Former DUP economy minister to lead deleagtion on official visit

Former DUP economy minister Simon Hamilton is the new head of the Belfast Chamber.

Former DUP economy minister Simon Hamilton is the new head of the Belfast Chamber.


A former DUP economy minister intends to start work on establishing stronger business links between Belfast and Dublin when he makes his first official visit to Dublin this week as the new chief executive of Belfast Chamber.

Simon Hamilton, who was also a former finance and health minister in the North, will be part of a delegation from Belfast Chamber who are scheduled to meet with their counterparts in Dublin Chamber on Thursday.


Mr Hamilton, who left politics to take up his new role with the business organisation this month, said he is keen to highlight the “vital trade links” between Northern Ireland and the South during his first visit as chief executive of the industry body which represents more than 400 businesses in Belfast.

The chamber chief said his visit is not taking place because of Brexit or “is any way tokenistic” but because he believes that “it is important to cultivate even closer business links between Belfast and Dublin”.

“There’s a huge amount of trade that flows from Northern Ireland to the south and from the south to Northern Ireland and we want to emphasis out vital that trade link is.

“Latest figures show that there is around £3 billion (€3.4 billion) going from Northern Ireland to the South and around £2 billion from the South to Northern Ireland each year and we want to cultivate even more,” Mr Hamilton said.

Since he took up his position at the beginning of this month the former DUP politician said the key issue that Belfast Chamber members want to talk to him about is Brexit.

“They’re very concerned about the prospect of a no-deal Brexit. There is a fear of the unknown, the lack of certainty means they cannot prepare properly for whatever the outcome is going to be.

“Our businesses in Belfast are resilient, they’ve shown their resilience, but they need to know now what to plan for whether it is to do with supply chain, labour or the broader impact that any outcome will have on consumer confidence. They’re pretty clear that what they don’t want is a no deal Brexit,” Mr Hamilton said.


Previously the Belfast Chamber said 78 per cent of its members supported the draft Withdrawal Agreement, which included a ‘backstop’ solution to avoid a hard border on the island.

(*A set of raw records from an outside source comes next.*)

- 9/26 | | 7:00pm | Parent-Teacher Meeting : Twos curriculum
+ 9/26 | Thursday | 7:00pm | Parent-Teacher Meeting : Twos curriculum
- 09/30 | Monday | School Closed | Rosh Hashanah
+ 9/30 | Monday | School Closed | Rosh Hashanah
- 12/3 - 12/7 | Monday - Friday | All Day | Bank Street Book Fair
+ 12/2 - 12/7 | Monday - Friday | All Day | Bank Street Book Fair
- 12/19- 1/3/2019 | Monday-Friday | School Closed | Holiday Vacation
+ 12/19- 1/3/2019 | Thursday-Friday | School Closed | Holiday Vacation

Mr Hamilton’s first visit to Dublin in his new role will take place against the backdrop of the DUP’s continued opposition to a Northern Ireland only backstop.

He firmly believes that a no-deal Brexit should be avoided at all costs.

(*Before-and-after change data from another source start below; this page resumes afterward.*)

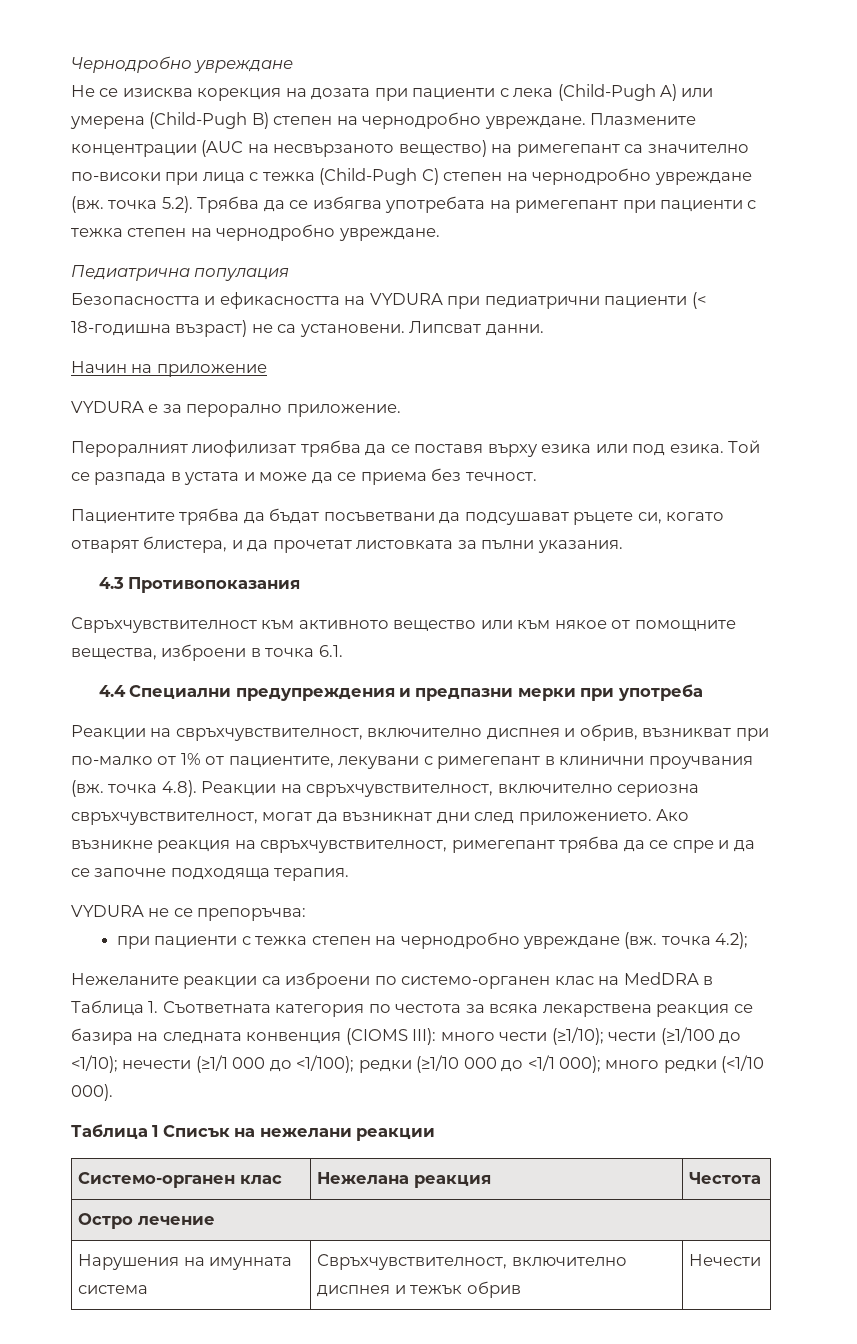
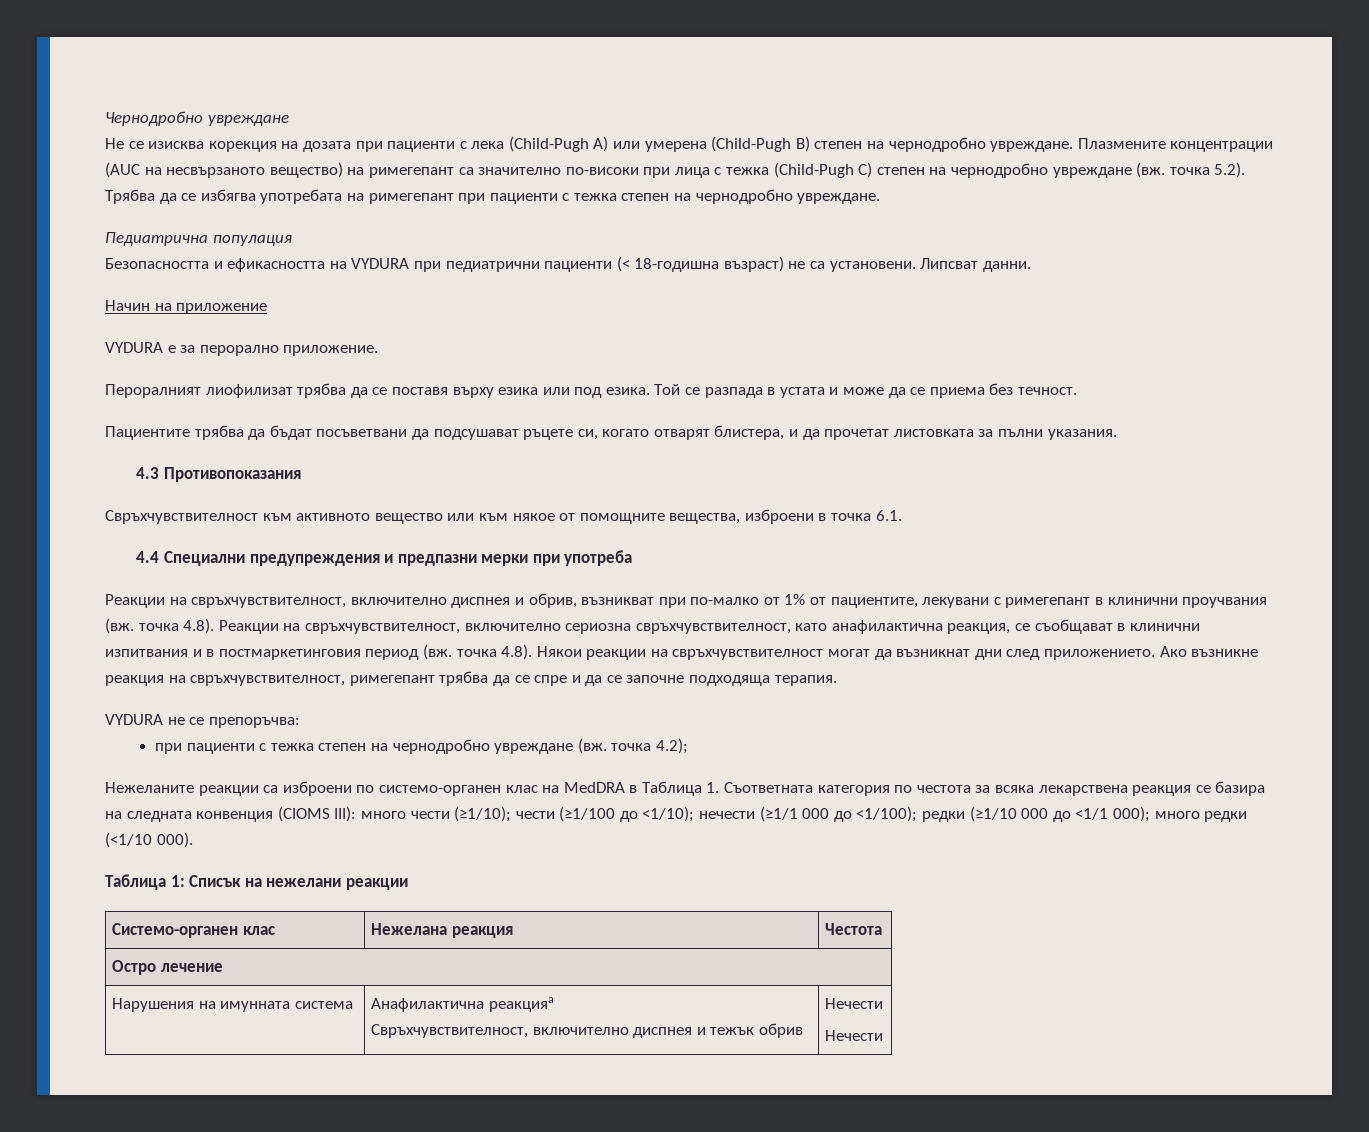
- Реакции на свръхчувствителност, включително диспнея и обрив, възникват при по-малко от 1% от пациентите, лекувани с римегепант в клинични проучвания (вж. точка 4.8). Реакции на свръхчувствителност, включително сериозна свръхчувствителност, могат да възникнат дни след приложението.
+ Реакции на свръхчувствителност, включително диспнея и обрив, възникват при по-малко от 1% от пациентите, лекувани с римегепант в клинични проучвания (вж. точка 4.8). Реакции на свръхчувствителност, включително сериозна свръхчувствителност, като анафилактична реакция, сe съобщават в клинични изпитвания и в постмаркетинговия период (вж. точка 4.8). Някои реакции на свръхчувствителност могат да възникнат дни след приложението.
- Таблица 1 Списък на нежелани реакции
+ Таблица 1: Списък на нежелани реакции
- Нарушения на имунната система | Свръхчувствителност, включително диспнея и тежък обрив | Нечести
+ Нарушения на имунната система | Анафилактична реакцияa
+ Свръхчувствителност, включително диспнея и тежък обрив | Нечести
+ Нечести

“No deal is not an option at this time and it should never be an option in the future because of the potential damage it could to the Northern Ireland economy,” Mr Hamilton said.

He said if the UK leaves the EU it must be “with a business friendly Brexit”.

One of the other key concerns that Mr Hamilton says businesses in Belfast are keen to talk to him about is that the uncertainty surrounding Brexit is playing out in the absence of an Executive at Stormont.

“Brexit is a big enough challenge and there is a strong sense that Northern Ireland would stand a better chance if there was an Executive up and running.

“I can understand the frustrations and anger around this because we had made all kinds of progress in Northern Ireland and then it stalled and there doesn’t seem to be a huge amount of light at the end of the tunnel,” Mr Hamilton said.

In the meantime he hopes that his first visit to Dublin as chief executive will give him an opportunity to help develop a closer relationship with his counterparts in the South.

“We want to boost business between Belfast and Dublin. I believe there are lot of practical steps we could take to do that by developing closer connections chamber to chamber and also by helping to publicise opportunities that already exist whether it is in supply chains or public procurement chain.

“Our visit this week is just the start, next month the president of Dublin Chamber, Niall Gibbons will be our guest speaker and we’ll continue talking about boosting business between Belfast and Dublin,” he said.